Davanti a questo argomento, sbandierato in tv nei tg di prima serata – che sicuramente ha “sbalordito” qualche italiano –  a  quattro giorni dalla prima partita del torneo 2012 del Calcio Storico Fiorentino, mi sono chiesto: “Chissà cosa direbbero i fiorentini se scoprissero che tra i rudi maschi del Calcio Storico ci fosse qualche gay”. Attenzione, nessuna discriminazione, ci mancherebbe altro. Tuttavia chissà se qualcuno ha mai pensato, in tanti secoli che questo antico gioco di palla, dove la virile competizione prevale, che viene disputato nella nostra città, che tra i rudi maschi dai possenti muscoli, arrotolati nella sabbia, tra lotte serrate e continui corpo a corpo, soprattutto quando la palla è da un'altra parte, ci sia, o ci sia stato, qualche omosessuale. Ragazzoni che praticano sport duri, maschi, dei veri e propri “armadi”, dai bicipiti possenti, super tatuati.

Sicuramente no. Tutti pronti, i fiorentini, a mettere la mano sul fuoco. Eppure anche per il Calcio Storico questo “tabù” è destinato a decadere definitivamente, in quanto, qualche decennio fa, in ben due squadre, ha giocato un calciante gay dichiarato. Non sappiamo se Stamp Toscana è il primo a parlarne, ma non ci risulta di avere, almeno fino ad oggi, mai letto qualcosa su l’argomento. Era – riferito a quando giocava, in quanto è tutt’ora vivo – un calciante duro, forte, un attaccante, ruolo in cui giocava, di tutto rispetto.  Eppure nessuno dei suoi compagni di squadra ha mai fatto problemi a farsi la doccia insieme a lui, o a giocare una partita con lui in campo.

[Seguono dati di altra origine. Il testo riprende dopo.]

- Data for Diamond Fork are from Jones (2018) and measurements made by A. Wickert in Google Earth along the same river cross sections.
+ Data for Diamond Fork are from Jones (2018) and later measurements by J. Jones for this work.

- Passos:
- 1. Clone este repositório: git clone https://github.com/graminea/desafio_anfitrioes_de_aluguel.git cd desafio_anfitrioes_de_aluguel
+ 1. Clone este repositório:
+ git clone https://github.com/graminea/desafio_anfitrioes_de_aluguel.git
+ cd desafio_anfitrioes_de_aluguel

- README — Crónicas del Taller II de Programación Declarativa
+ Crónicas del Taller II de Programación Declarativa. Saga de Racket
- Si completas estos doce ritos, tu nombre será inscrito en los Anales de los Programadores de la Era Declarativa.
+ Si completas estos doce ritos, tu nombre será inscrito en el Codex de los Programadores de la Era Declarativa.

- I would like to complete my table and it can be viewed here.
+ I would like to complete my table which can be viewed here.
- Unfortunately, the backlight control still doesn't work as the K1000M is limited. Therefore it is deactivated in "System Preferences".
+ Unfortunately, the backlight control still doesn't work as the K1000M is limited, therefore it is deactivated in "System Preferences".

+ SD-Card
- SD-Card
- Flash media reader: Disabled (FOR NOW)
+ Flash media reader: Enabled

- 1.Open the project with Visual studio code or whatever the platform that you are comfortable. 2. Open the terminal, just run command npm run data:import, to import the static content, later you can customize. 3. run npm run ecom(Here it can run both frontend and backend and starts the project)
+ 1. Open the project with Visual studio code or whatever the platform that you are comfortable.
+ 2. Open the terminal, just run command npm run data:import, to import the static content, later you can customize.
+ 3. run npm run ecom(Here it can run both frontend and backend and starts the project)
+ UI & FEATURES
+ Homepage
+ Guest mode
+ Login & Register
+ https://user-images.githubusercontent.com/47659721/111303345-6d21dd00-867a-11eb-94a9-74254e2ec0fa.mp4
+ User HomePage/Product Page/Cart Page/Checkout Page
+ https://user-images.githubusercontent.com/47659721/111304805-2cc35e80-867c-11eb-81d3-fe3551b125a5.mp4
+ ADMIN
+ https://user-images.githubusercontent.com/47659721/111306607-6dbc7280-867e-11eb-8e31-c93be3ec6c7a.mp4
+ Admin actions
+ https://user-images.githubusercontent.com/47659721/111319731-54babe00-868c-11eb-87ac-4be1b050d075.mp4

Certo, all’epoca erano altri tempi. Tutti potevano sapere, o supporre, ma l’argomento non doveva essere mai “sfiorato”, tantomeno in campo. Chissà che colpo di non poco conto – e bell’esempio di umanità e civiltà – sarebbe se sabato, i calcianti dei quattro colori, scendendo in campo, all’unisono, in solidarietà con i calciatori della nazionale, che invece Cecchi Paone vorrebbe messi in qualche modo alla “berlina”, si “dichiarassero” gay per solidarietà, come avveniva in una pubblicità di tanto tempo fa, passata alla storia, su di chi era un profilattico trovato in classe da un professore scandalizzato. Un immagine che farebbe sicuramente il giro del mondo.